Le deuxième jour, transfectez les cellules dans une armoire de biosécurité avec des plasmides rapporteurs Firefly et Renilla luciférase, et des plasmides Ube3a en trois exemplaires. Effectuer les transfections dans un volume total de 10 microlitres par puits. Créer un mélange maître pour les transfections pour chaque variante dans un tube microcentrifuge de 1,5 millilitre et incuber à température ambiante pendant 15 minutes.
Après l’incubation, agiter doucement le mélange de transfection en tapotant le tube, puis ajouter 10 microlitres du mélange de transfection directement dans le milieu de croissance existant dans les puits. Ensuite, retournez les cellules dans l’incubateur et laissez les plasmides s’exprimer pendant 48 heures. À l’aide d’un microscope à fluorescence, surveiller l’efficacité de la transfection par fluorescence GFP.
Plus de 80% des cellules devraient exprimer la GFP après 48 heures. Aspirez soigneusement les milieux de culture des cellules HEK293T transfectées, puis lavez les cellules avec du PBS froid. Aspirez le PBS.
Ajouter 25 microlitres de tampon de lyse non dénaturant pour la lyse cellulaire et incuber pendant 15 minutes sur la glace en balançant doucement. Ensuite, ajoutez 20 microlitres du lysat résultant dans une nouvelle plaque de dosage de 96 puits contenant 100 microlitres d’un réactif de substrat de luciférase Firefly et mélangez doucement la plaque en tapotant.
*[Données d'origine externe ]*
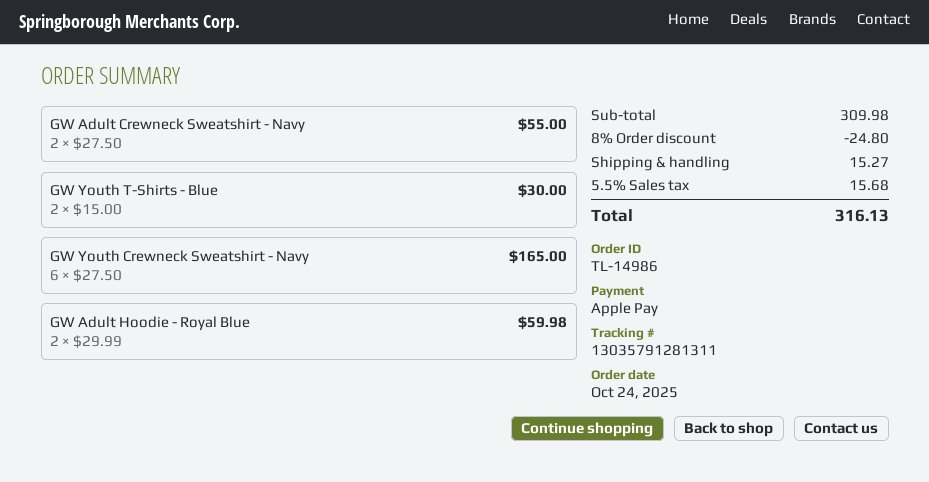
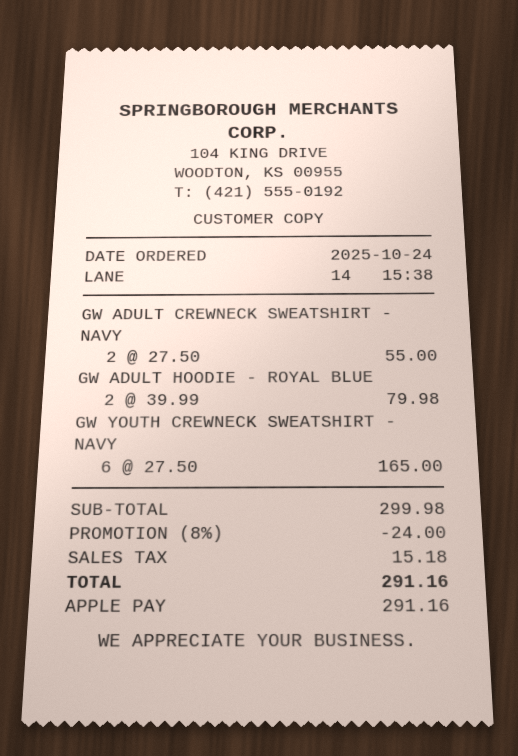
GW Youth T-Shirts - Blue: 2 x 15.00 = 30.00 -> none
GW Adult Hoodie - Royal Blue: 2 x 29.99 = 59.98 -> 2 x 39.99 = 79.98
subtotal: 309.98 -> 299.98
discount: 8% = 24.80 -> 8% = 24.00
shipping: 15.27 -> none
tax: 15.68 -> 15.18
total: 316.13 -> 291.16

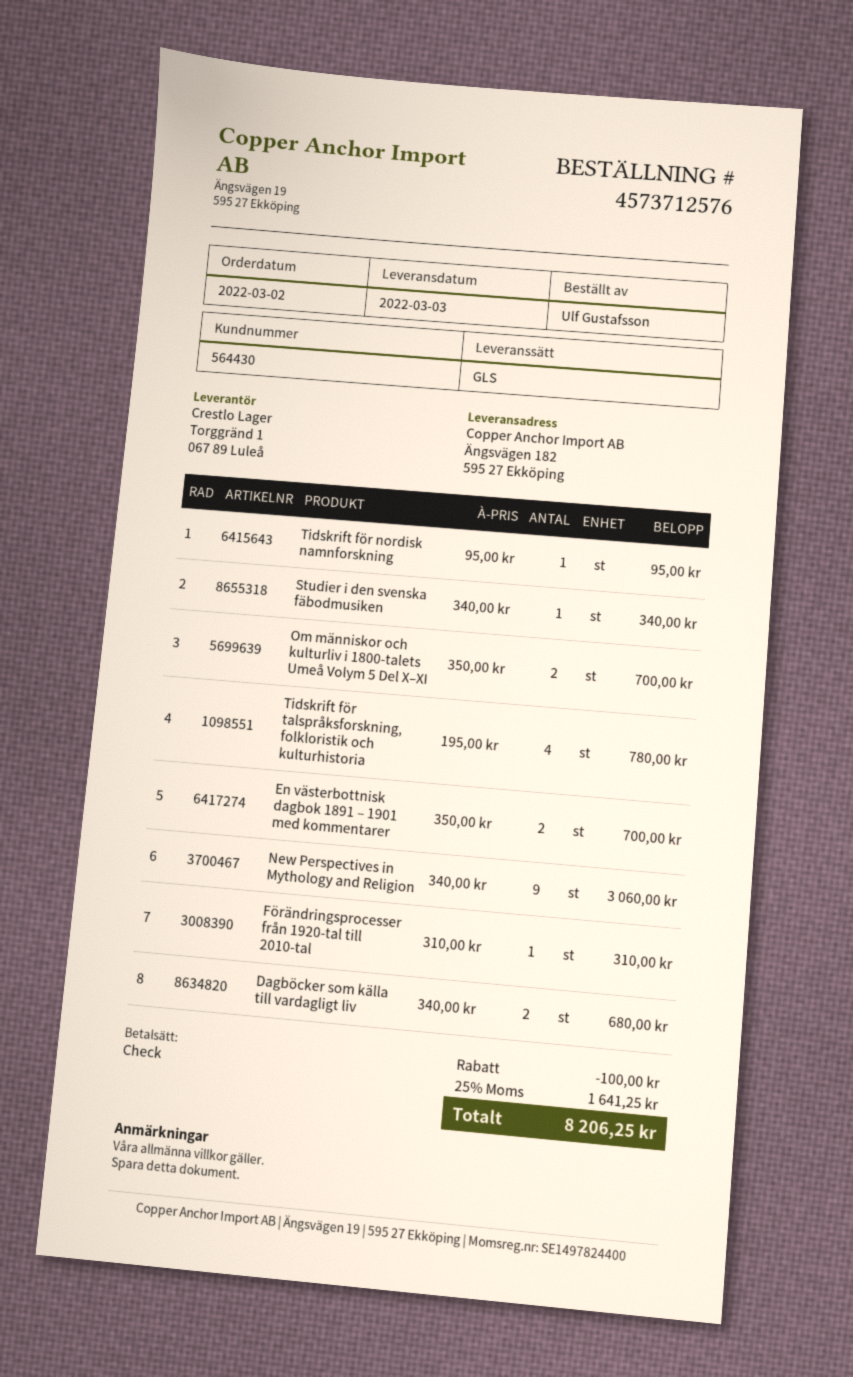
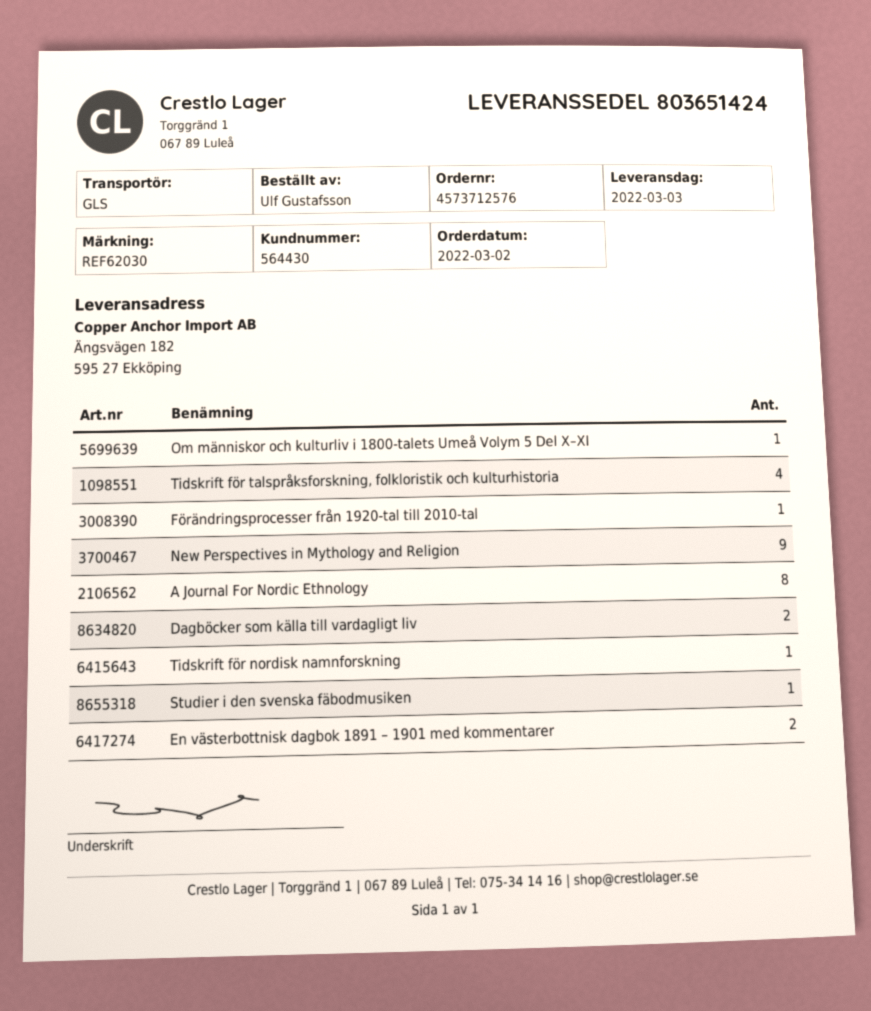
Om människor och kulturliv i 1800-talets Umeå Volym 5 Del X–XI: 2 -> 1
A Journal For Nordic Ethnology: none -> 8

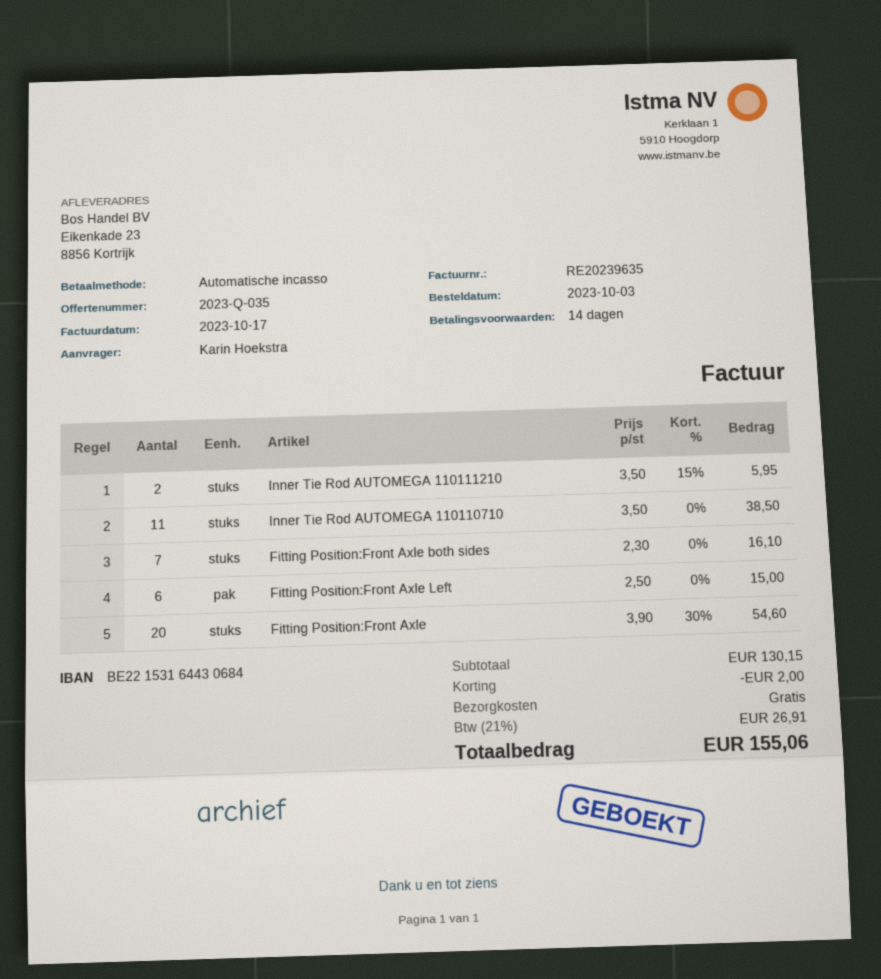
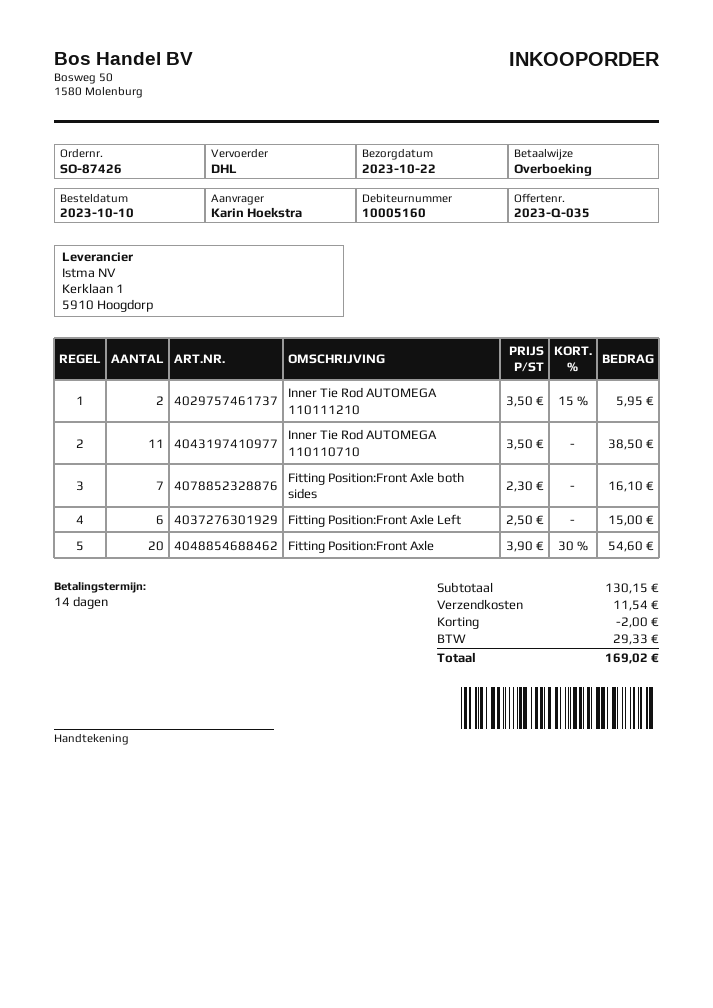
order date: 2023-10-03 -> 2023-10-10
payment method: direct debit -> bank transfer
shipping: 0.00 -> 11.54
tax: 26.91 -> 29.33
total: 155.06 -> 169.02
Chargez la plaque jusqu’à un lecteur de plaques et mesurez la luminescence à l’aide d’un détecteur supérieur avec une hauteur de lecture d’un millimètre et un temps d’intégration d’une seconde.
Immédiatement après avoir lu la luminescence luciférase Firefly, ajoutez 100 microlitres de substrat de Renilla luciferase aux puits, ce qui éteint l’activité de la luciférase Firefly tout en évaluant l’activité de Renilla luciferase. Mélanger les échantillons par agitation douce sur plaque et mesurer à nouveau la luminescence pour évaluer l’activité de Renilla luciferase. Comparez l’activité relative des protéines variantes en quantifiant les réponses du rapporteur et en normalisant la valeur de Firefly et Renilla pour chaque variante par rapport au type sauvage Ube3a.
Les cellules HEK293T transfectées avec des quantités croissantes de plasmides codant pour Ube3a de type sauvage montrent une augmentation linéaire de la réponse BAR. Le test BAR identifie les variantes des plasmides liées à la maladie, démontrant la précision et la généralité de cette méthode. Le criblage BAR pour 152 variantes d’Ube3a montre une perte bénigne de fonction et un gain de mutations fonctionnelles par rapport à Ube3a de type sauvage.
Le gain de substitution de la fonction glutamate, la perte de la substitution de la proline et une autre perte de fonction de substitution de l’arginine à la position 588 d’Ube3a ont produit des effets radicalement différents, soulignant ainsi l’importance de l’évaluation empirique des variantes. Le diagramme thermique montre les résultats BAR normalisés pour une analyse mutationnelle complète à la position 588 dans Ube3a. L’ombrage blanc représente les niveaux d’activité Ube3a de type sauvage, l’ombrage bleu indique la perte de fonction et l’ombrage rouge indique le gain de mutations fonctionnelles.
Au-delà des implications cliniques de nos travaux, Ube3a fait partie de la famille des ubiquitines ligases du domaine HECT, qui possèdent toutes le domaine catalytique HECT conservé. Et je pense que l’un des aspects fascinants de notre travail est qu’il fournit de riches données sur la fonction de structure sur Ube3a, et cela peut être utilisé pour acquérir une compréhension mécaniste plus profonde pour cette classe d’enzymes.